■ DATA SUPPLIED
⁂
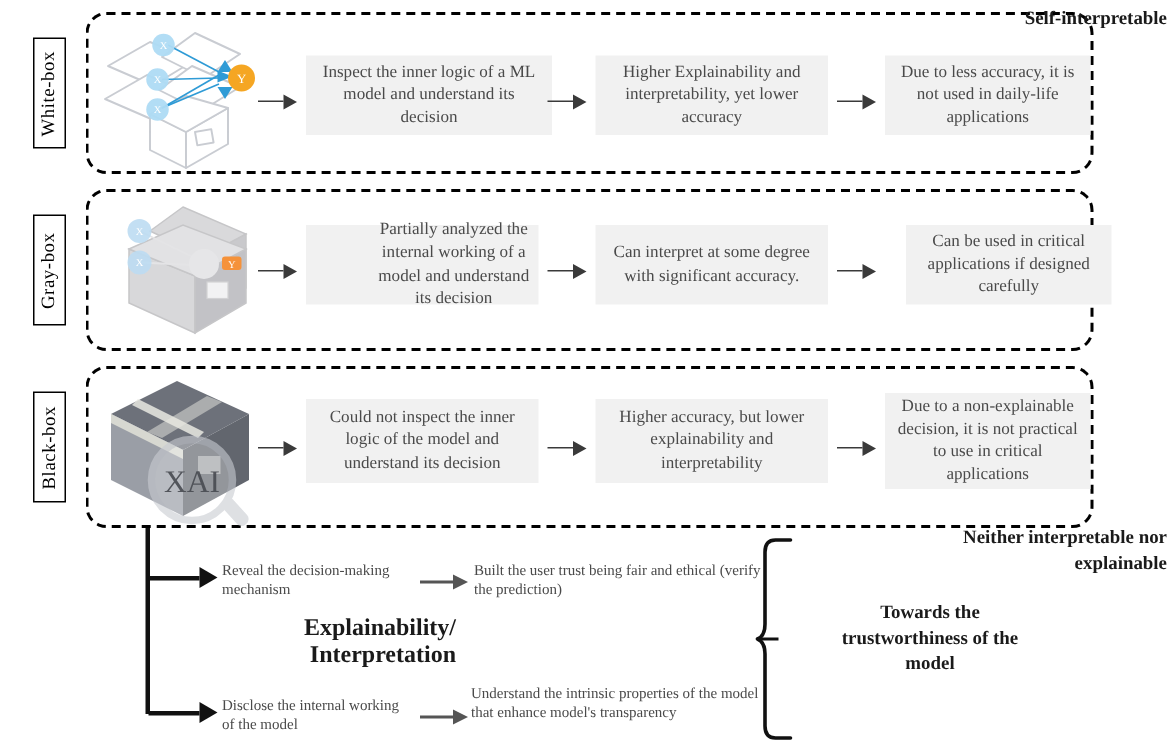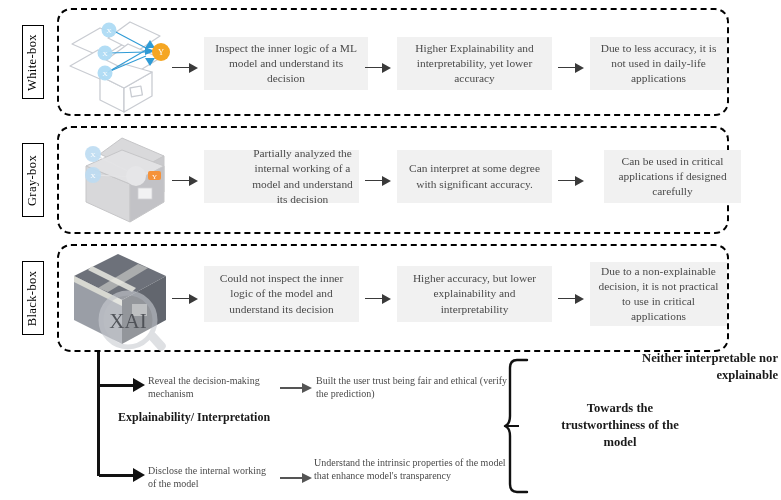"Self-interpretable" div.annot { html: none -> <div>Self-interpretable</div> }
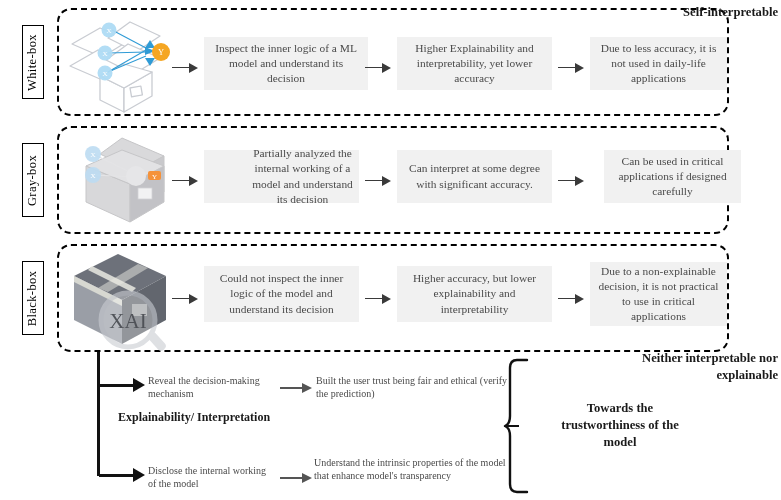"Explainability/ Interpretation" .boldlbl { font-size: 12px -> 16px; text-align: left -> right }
⁂
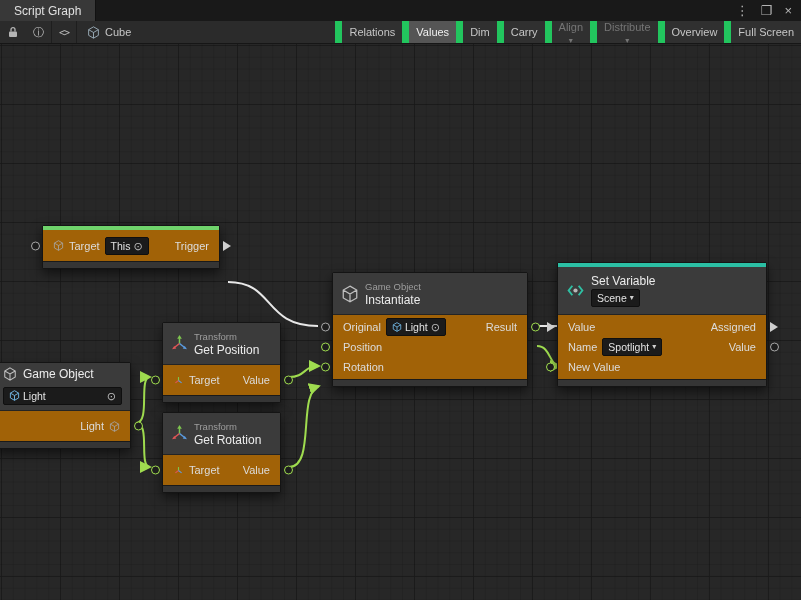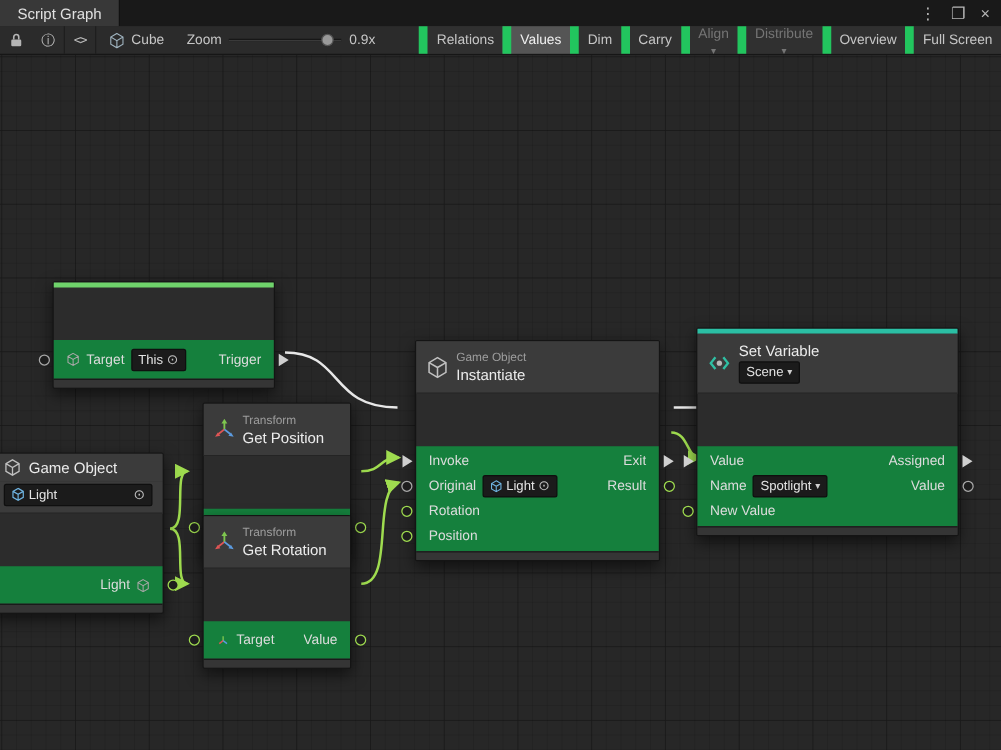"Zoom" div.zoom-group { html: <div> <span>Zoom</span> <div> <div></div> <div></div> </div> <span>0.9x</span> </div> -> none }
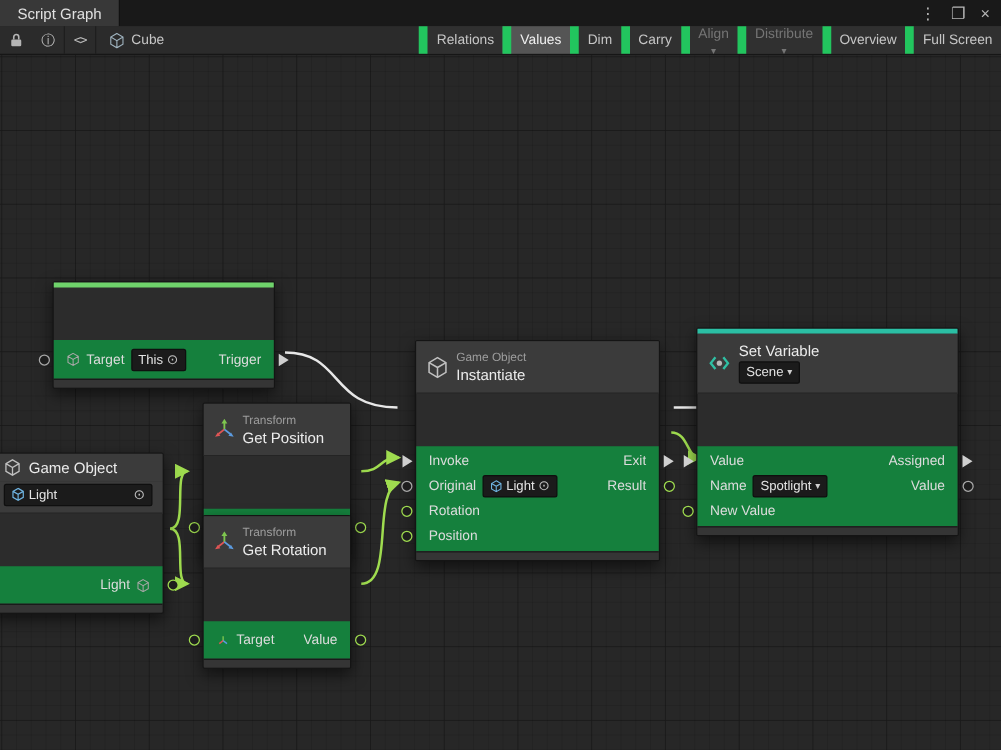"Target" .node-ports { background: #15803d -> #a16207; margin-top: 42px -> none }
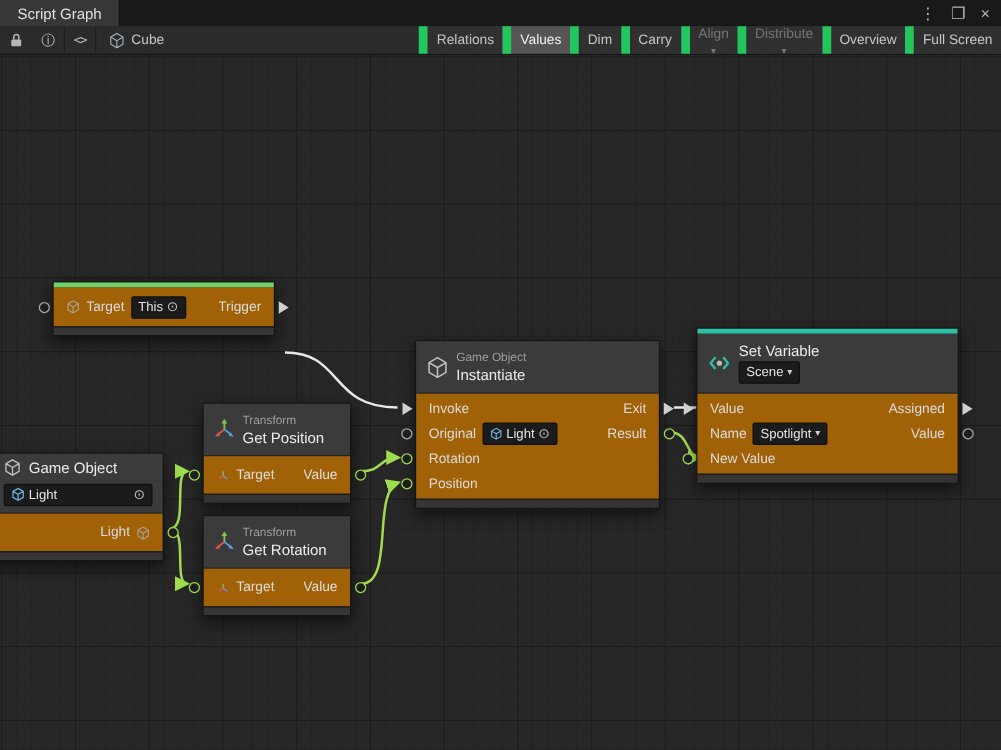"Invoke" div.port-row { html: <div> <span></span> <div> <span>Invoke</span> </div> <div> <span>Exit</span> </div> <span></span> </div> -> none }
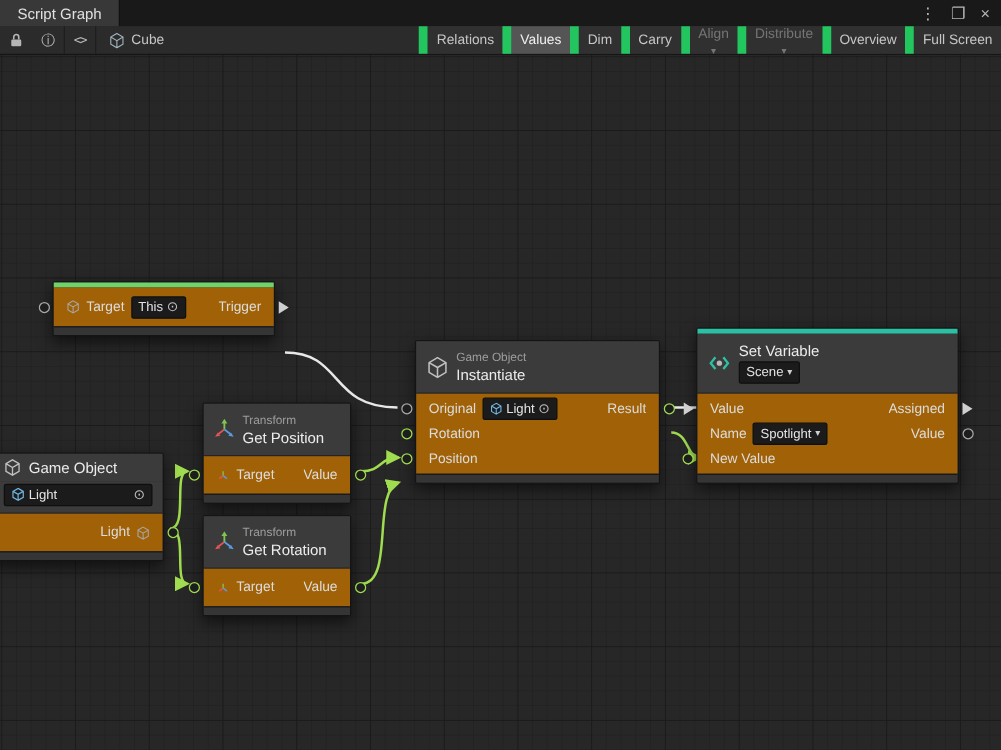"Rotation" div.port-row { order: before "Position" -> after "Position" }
⁂
Print the part of the listing above that opens with the line containing "html: <div> <span>Zoom</span>" and closes with the line containing "background: #15803d ->". Copy it exactly, both ends included, and omit the pictures.

"Zoom" div.zoom-group { html: <div> <span>Zoom</span> <div> <div></div> <div></div> </div> <span>0.9x</span> </div> -> none }
"Target" .node-ports { background: #15803d -> #a16207; margin-top: 42px -> none }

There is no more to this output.